Exercise instructions
Sort through the entries below and pull out lines containing the word "weight".

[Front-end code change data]
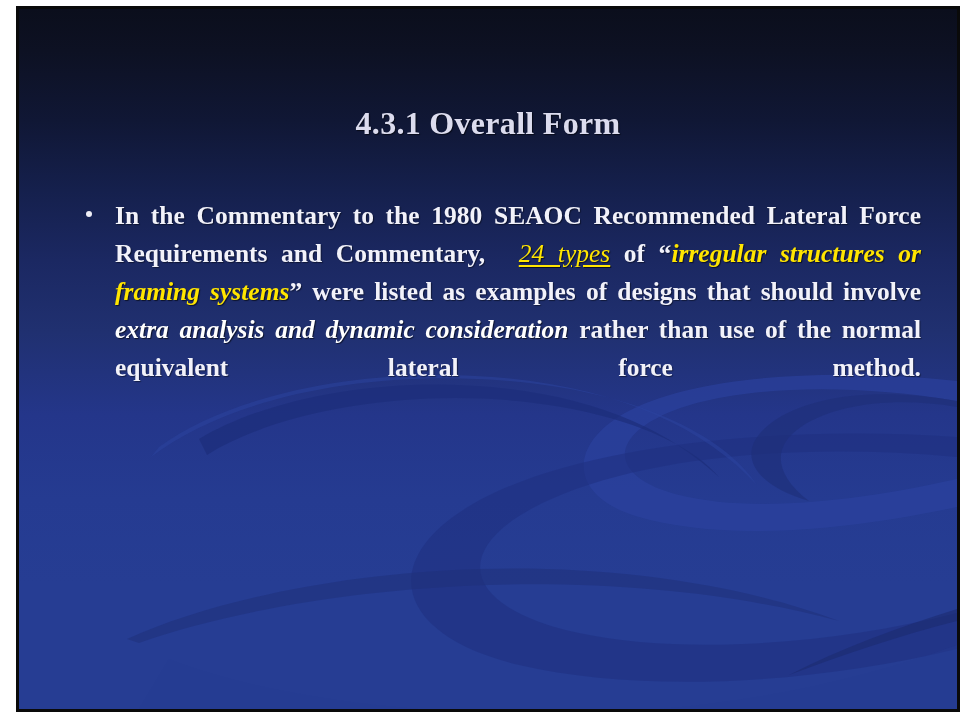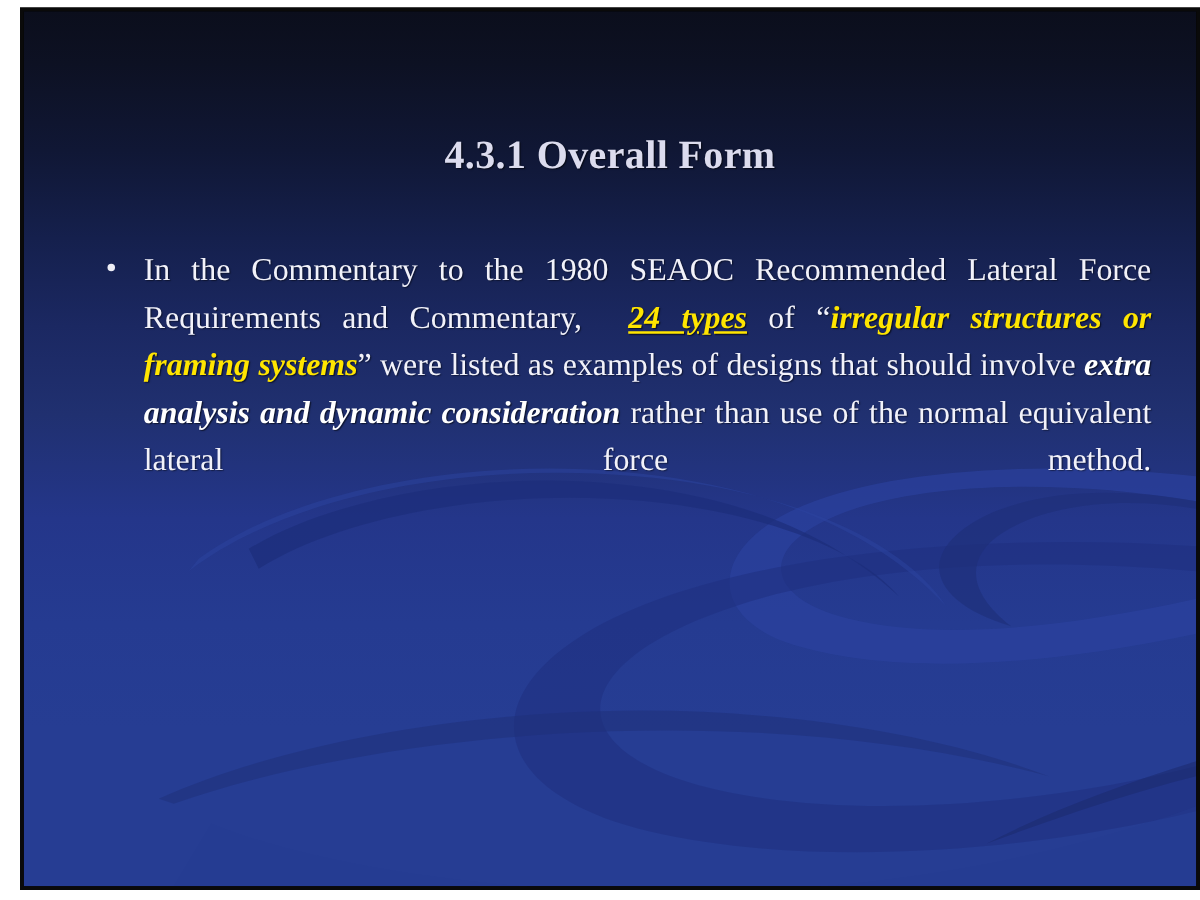--- a/index.html
+++ b/index.html
@@ -137,7 +137,7 @@
     text-shadow: 1px 1px 1px rgba(0,0,0,0.6);
   }
 
-  .plain { color: #f2f2fa; }
+  .plain { color: #f2f2fa; font-weight: bold; }
 </style>
 </head>
 <body>

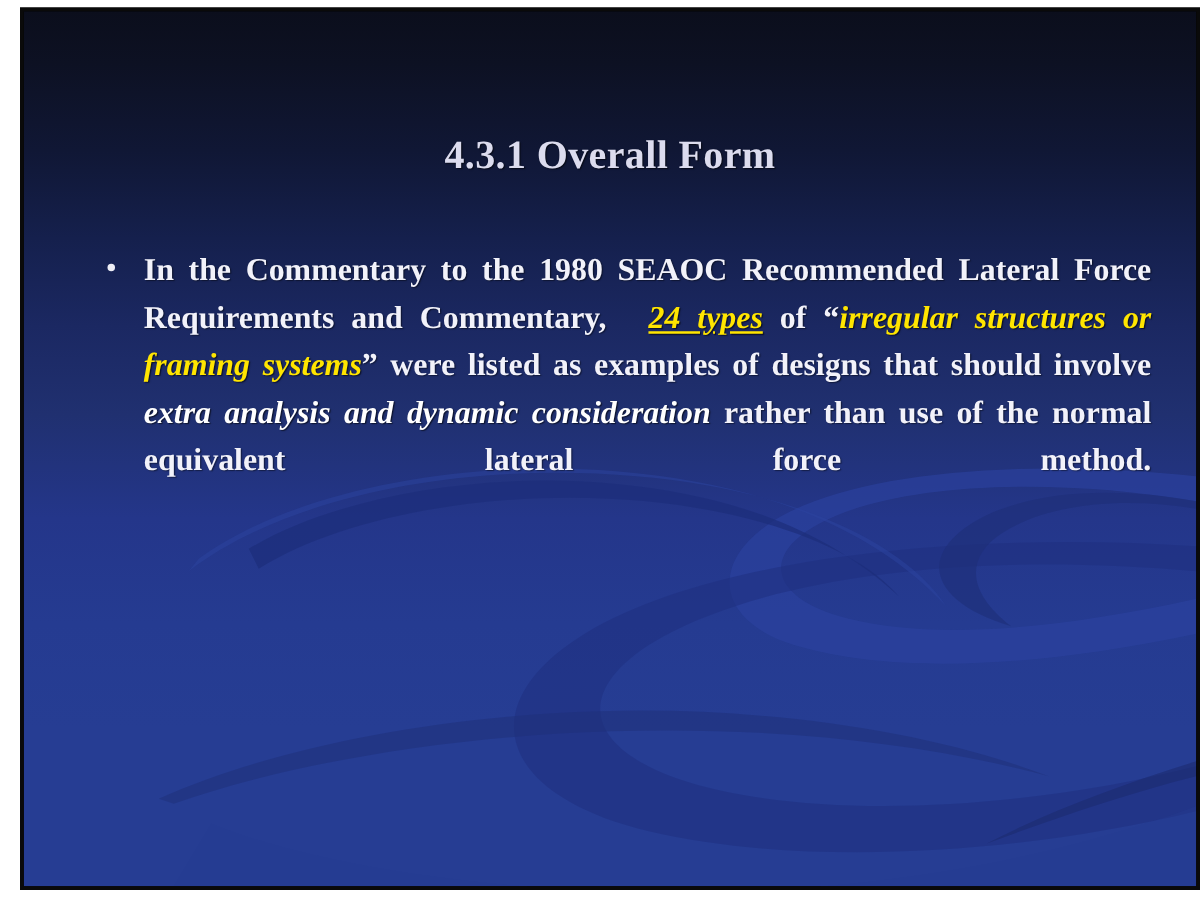--- a/index.html
+++ b/index.html
@@ -115,7 +115,7 @@
 
   .em-yellow-u {
     color: #ffe500;
-    font-weight: bold;
+    font-weight: normal;
     font-style: italic;
     text-decoration: underline;
     text-underline-offset: 3px;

Task output
+  .plain { color: #f2f2fa; font-weight: bold; }
-    font-weight: bold;
+    font-weight: normal;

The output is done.